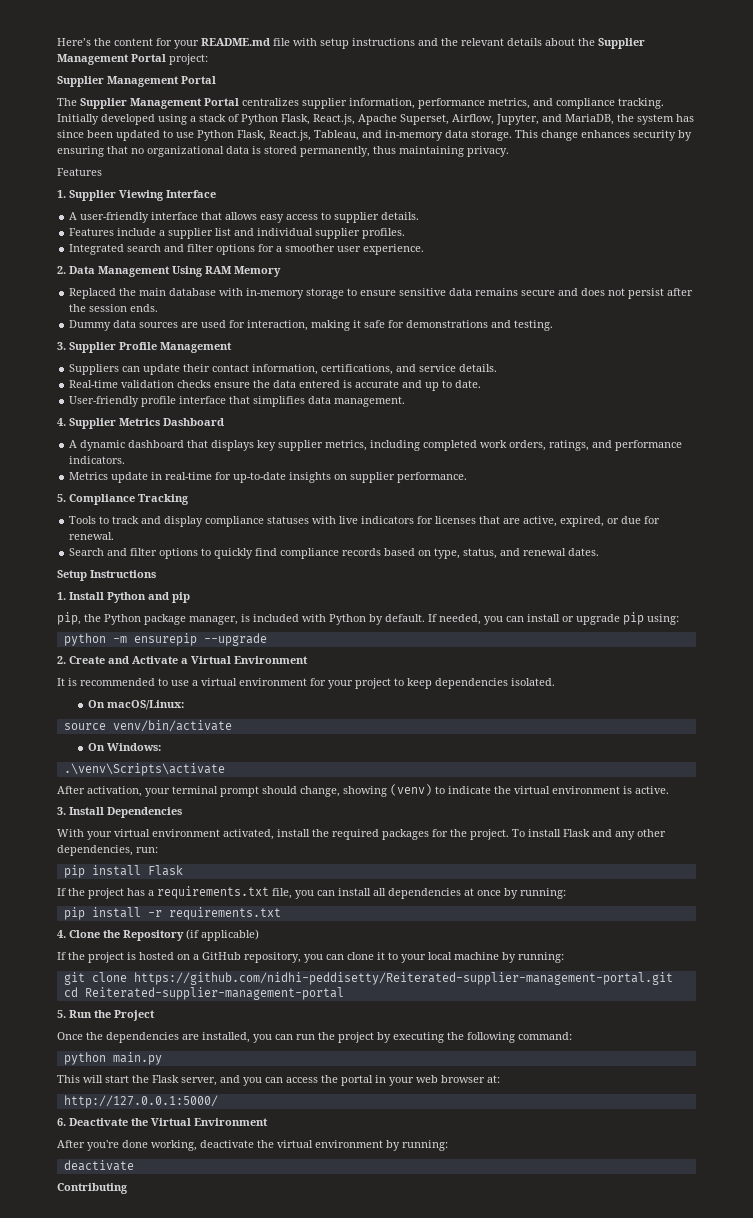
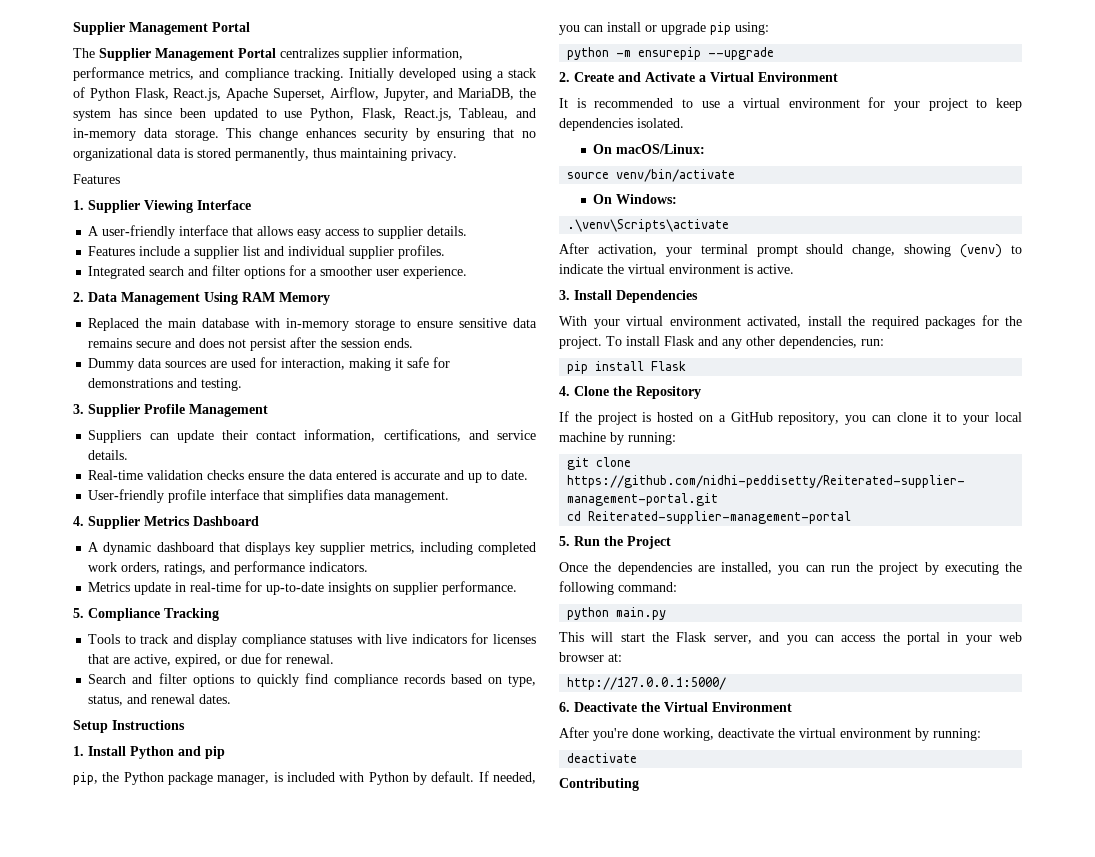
- Here’s the content for your README.md file with setup instructions and the relevant details about the Supplier Management Portal project:
- Initially developed using a stack of Python Flask, React.js, Apache Superset, Airflow, Jupyter, and MariaDB, the system has since been updated to use Python Flask, React.js, Tableau, and in-memory data storage.
+ Initially developed using a stack of Python Flask, React.js, Apache Superset, Airflow, Jupyter, and MariaDB, the system has since been updated to use Python, Flask, React.js, Tableau, and in-memory data storage.
- If the project has a requirements.txt file, you can install all dependencies at once by running:
- pip install -r requirements.txt
- 4. Clone the Repository (if applicable)
+ 4. Clone the Repository

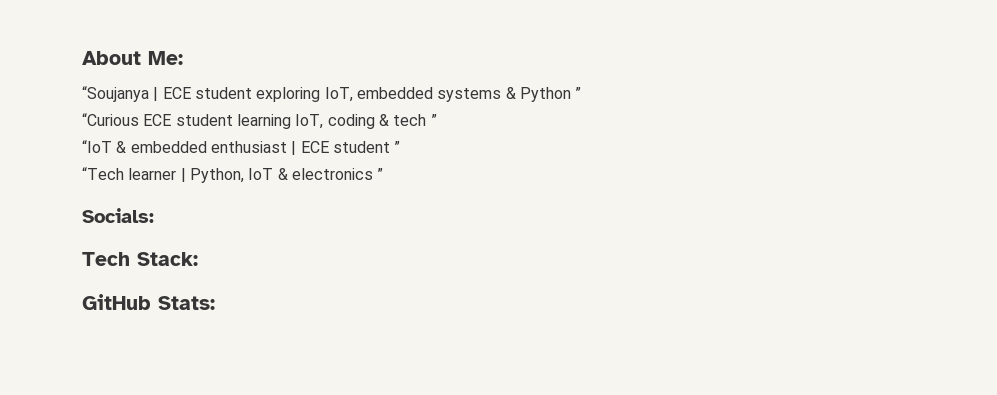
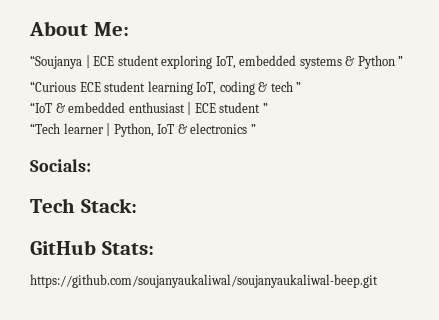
+ https://github.com/soujanyaukaliwal/soujanyaukaliwal-beep.git

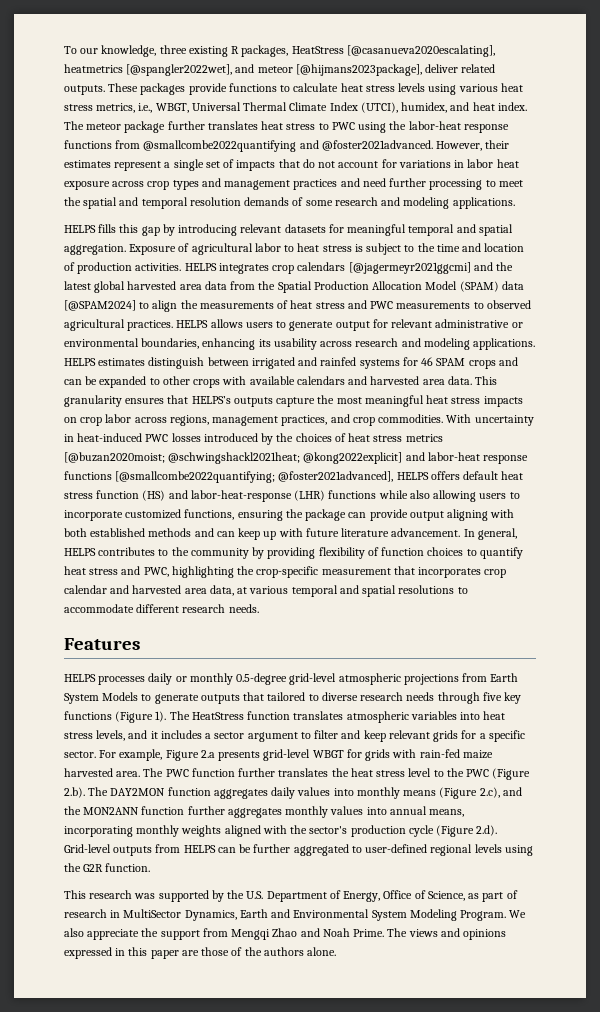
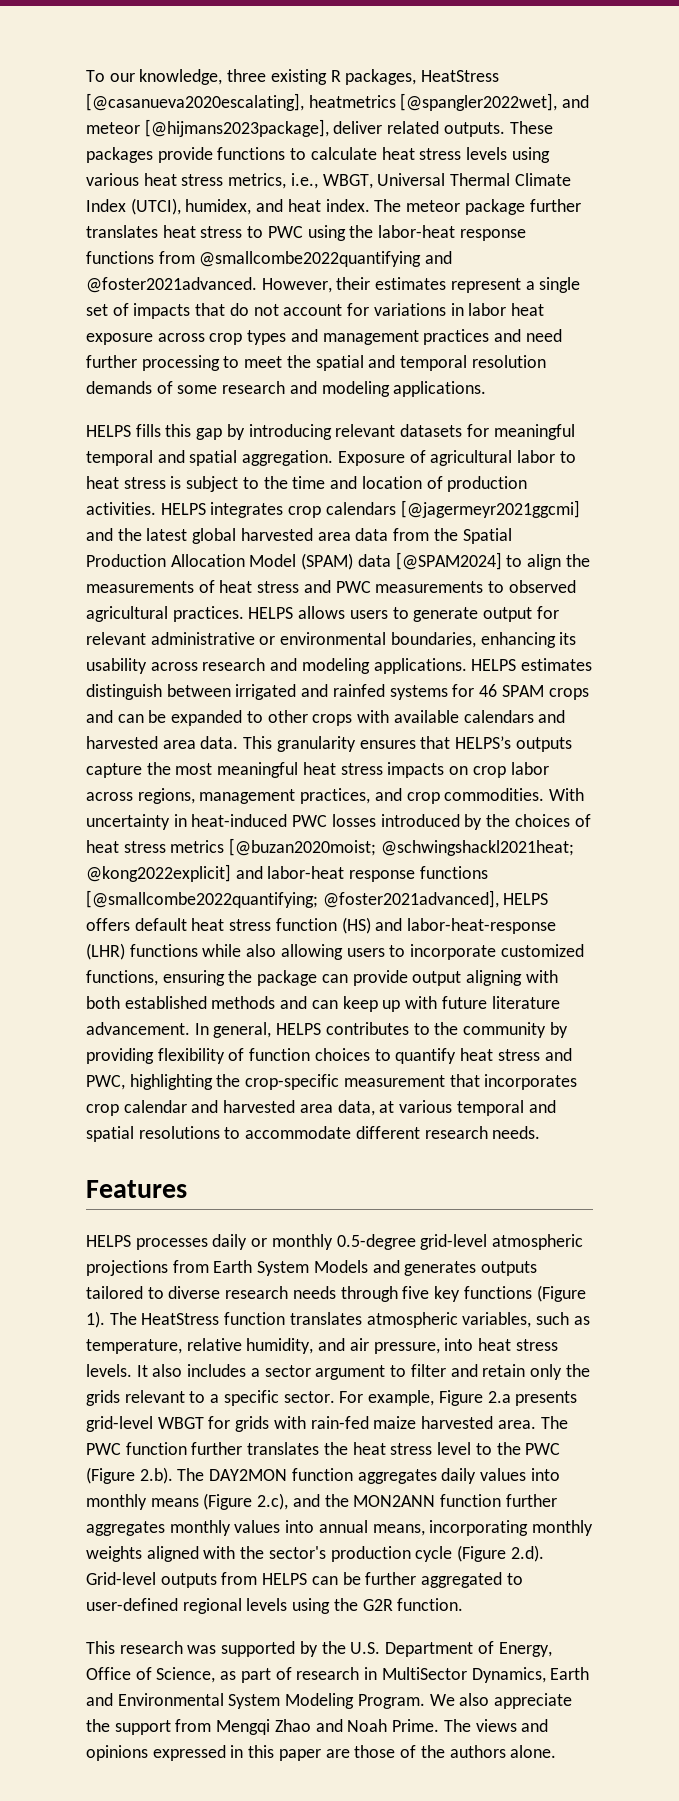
- HELPS processes daily or monthly 0.5-degree grid-level atmospheric projections from Earth System Models to generate outputs that tailored to diverse research needs through five key functions (Figure 1).
+ HELPS processes daily or monthly 0.5-degree grid-level atmospheric projections from Earth System Models and generates outputs tailored to diverse research needs through five key functions (Figure 1).
- The HeatStress function translates atmospheric variables into heat stress levels, and it includes a sector argument to filter and keep relevant grids for a specific sector.
+ The HeatStress function translates atmospheric variables, such as temperature, relative humidity, and air pressure, into heat stress levels. It also includes a sector argument to filter and retain only the grids relevant to a specific sector.

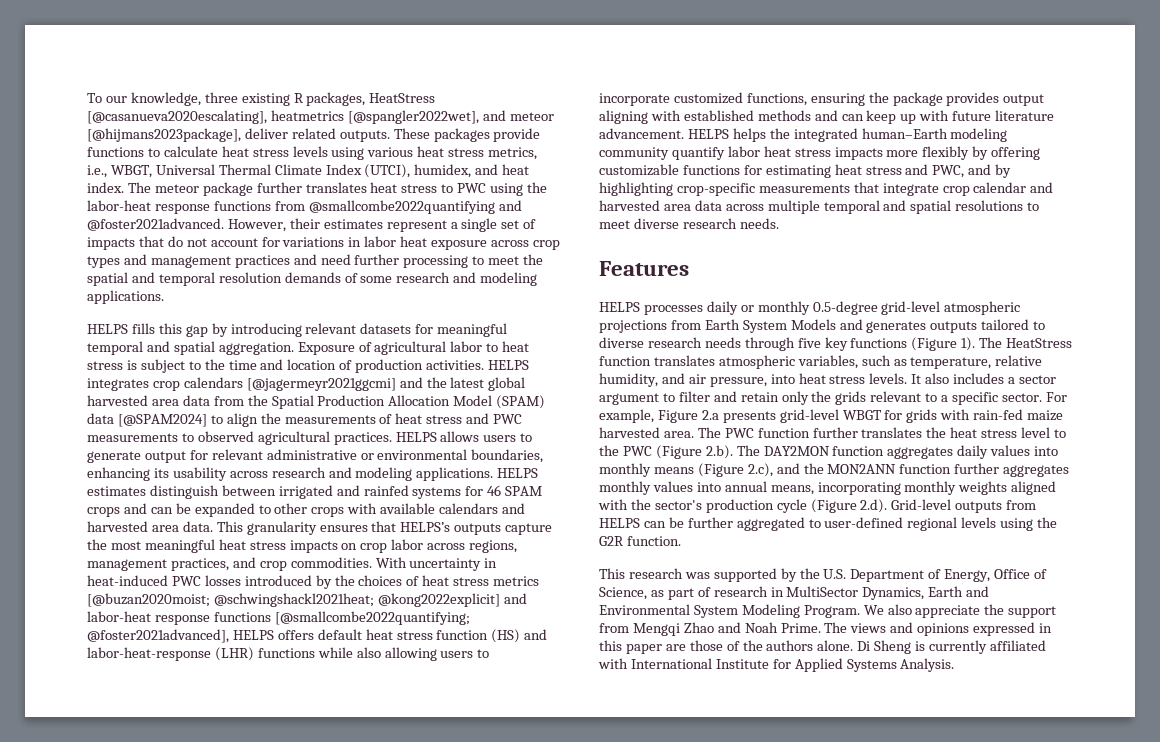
- With uncertainty in heat-induced PWC losses introduced by the choices of heat stress metrics [@buzan2020moist; @schwingshackl2021heat; @kong2022explicit] and labor-heat response functions [@smallcombe2022quantifying; @foster2021advanced], HELPS offers default heat stress function (HS) and labor-heat-response (LHR) functions while also allowing users to incorporate customized functions, ensuring the package can provide output aligning with both established methods and can keep up with future literature advancement.
+ With uncertainty in heat-induced PWC losses introduced by the choices of heat stress metrics [@buzan2020moist; @schwingshackl2021heat; @kong2022explicit] and labor-heat response functions [@smallcombe2022quantifying; @foster2021advanced], HELPS offers default heat stress function (HS) and labor-heat-response (LHR) functions while also allowing users to incorporate customized functions, ensuring the package provides output aligning with established methods and can keep up with future literature advancement.
- In general, HELPS contributes to the community by providing flexibility of function choices to quantify heat stress and PWC, highlighting the crop-specific measurement that incorporates crop calendar and harvested area data, at various temporal and spatial resolutions to accommodate different research needs.
+ HELPS helps the integrated human–Earth modeling community quantify labor heat stress impacts more flexibly by offering customizable functions for estimating heat stress and PWC, and by highlighting crop-specific measurements that integrate crop calendar and harvested area data across multiple temporal and spatial resolutions to meet diverse research needs.
+ Di Sheng is currently affiliated with International Institute for Applied Systems Analysis.

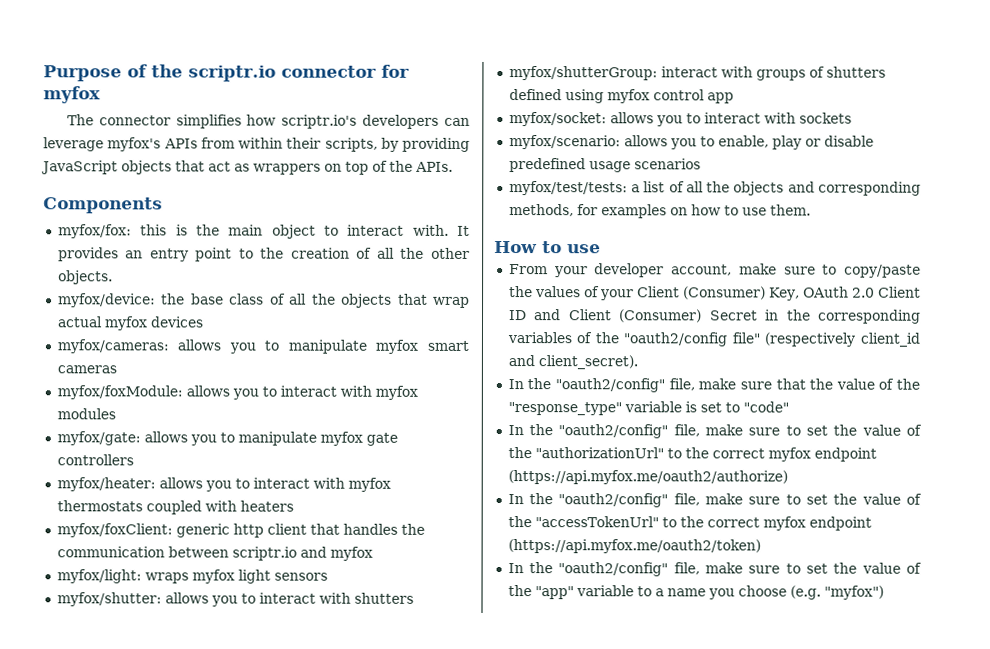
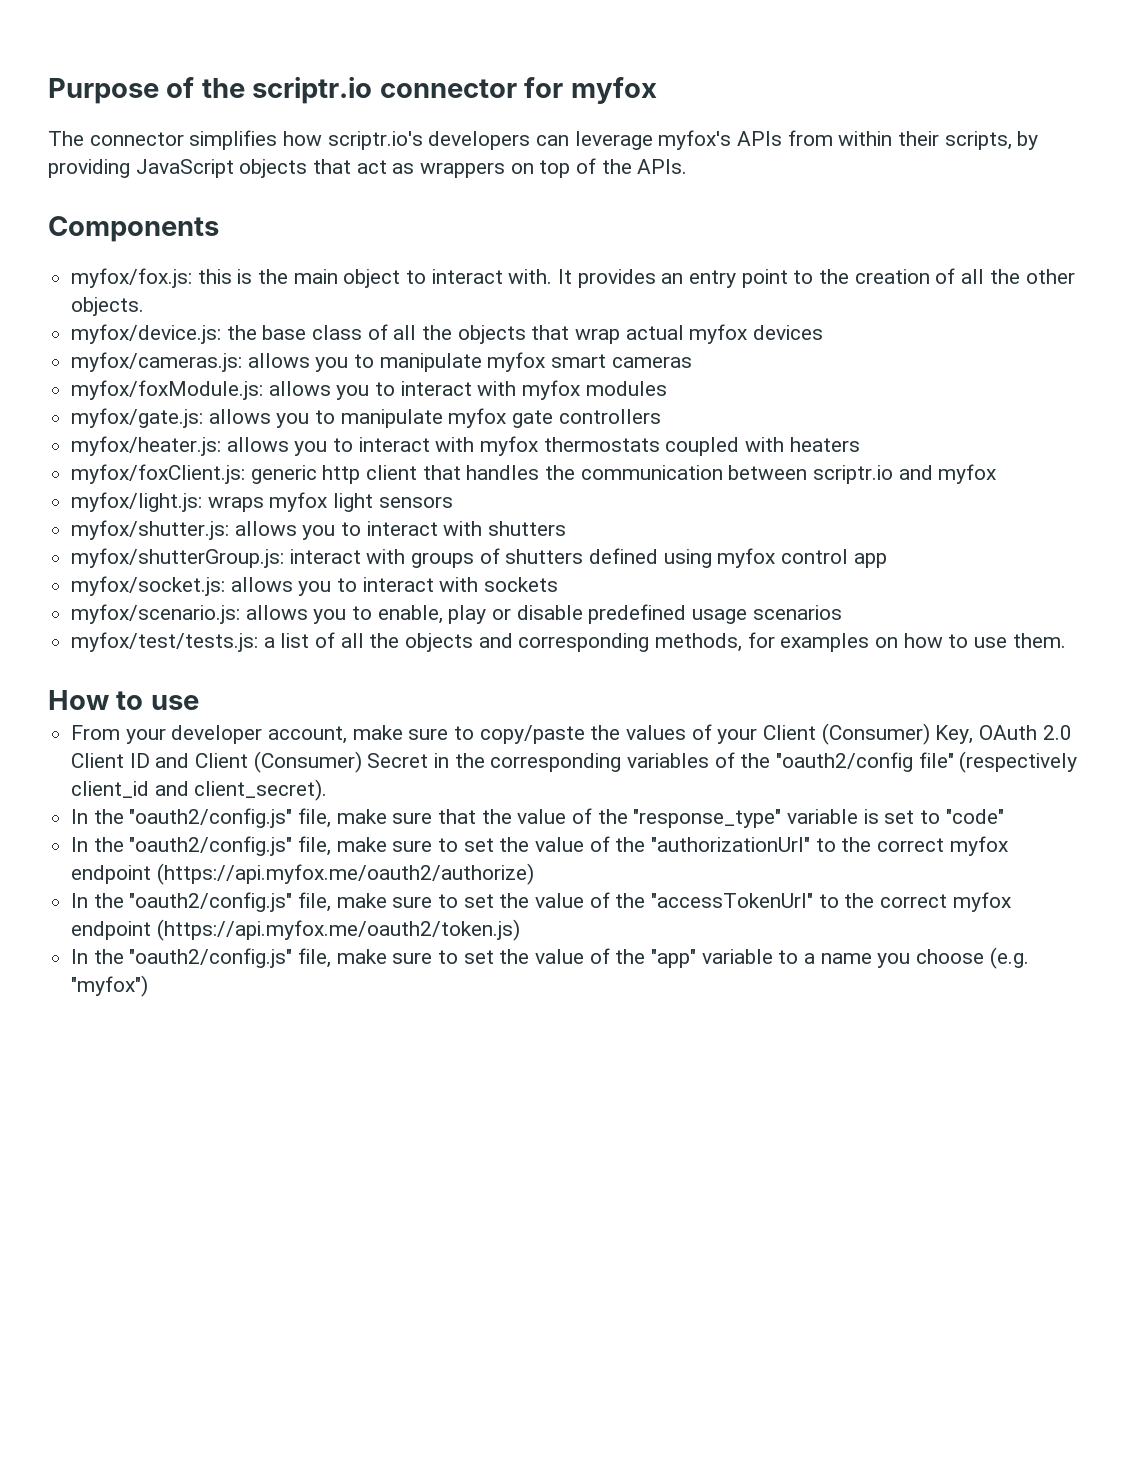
- myfox/fox: this is the main object to interact with.
+ myfox/fox.js: this is the main object to interact with.
- myfox/device: the base class of all the objects that wrap actual myfox devices
+ myfox/device.js: the base class of all the objects that wrap actual myfox devices
- myfox/cameras: allows you to manipulate myfox smart cameras
+ myfox/cameras.js: allows you to manipulate myfox smart cameras
- myfox/foxModule: allows you to interact with myfox modules
+ myfox/foxModule.js: allows you to interact with myfox modules
- myfox/gate: allows you to manipulate myfox gate controllers
+ myfox/gate.js: allows you to manipulate myfox gate controllers
- myfox/heater: allows you to interact with myfox thermostats coupled with heaters
+ myfox/heater.js: allows you to interact with myfox thermostats coupled with heaters
- myfox/foxClient: generic http client that handles the communication between scriptr.io and myfox
+ myfox/foxClient.js: generic http client that handles the communication between scriptr.io and myfox
- myfox/light: wraps myfox light sensors
+ myfox/light.js: wraps myfox light sensors
- myfox/shutter: allows you to interact with shutters
+ myfox/shutter.js: allows you to interact with shutters
- myfox/shutterGroup: interact with groups of shutters defined using myfox control app
+ myfox/shutterGroup.js: interact with groups of shutters defined using myfox control app
- myfox/socket: allows you to interact with sockets
+ myfox/socket.js: allows you to interact with sockets
- myfox/scenario: allows you to enable, play or disable predefined usage scenarios
+ myfox/scenario.js: allows you to enable, play or disable predefined usage scenarios
- myfox/test/tests: a list of all the objects and corresponding methods, for examples on how to use them.
+ myfox/test/tests.js: a list of all the objects and corresponding methods, for examples on how to use them.
- In the "oauth2/config" file, make sure that the value of the "response_type" variable is set to "code"
+ In the "oauth2/config.js" file, make sure that the value of the "response_type" variable is set to "code"
- In the "oauth2/config" file, make sure to set the value of the "authorizationUrl" to the correct myfox endpoint (https://api.myfox.me/oauth2/authorize)
+ In the "oauth2/config.js" file, make sure to set the value of the "authorizationUrl" to the correct myfox endpoint (https://api.myfox.me/oauth2/authorize)
- In the "oauth2/config" file, make sure to set the value of the "accessTokenUrl" to the correct myfox endpoint (https://api.myfox.me/oauth2/token)
- In the "oauth2/config" file, make sure to set the value of the "app" variable to a name you choose (e.g. "myfox")
+ In the "oauth2/config.js" file, make sure to set the value of the "accessTokenUrl" to the correct myfox endpoint (https://api.myfox.me/oauth2/token.js)
+ In the "oauth2/config.js" file, make sure to set the value of the "app" variable to a name you choose (e.g. "myfox")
○ ○ ○
■ WHAT THIS TASK INVOLVES: Work out how many lines in the material contain the string "foxModule", then write that number and nothing more.

■ WRITTEN RESPONSE: 2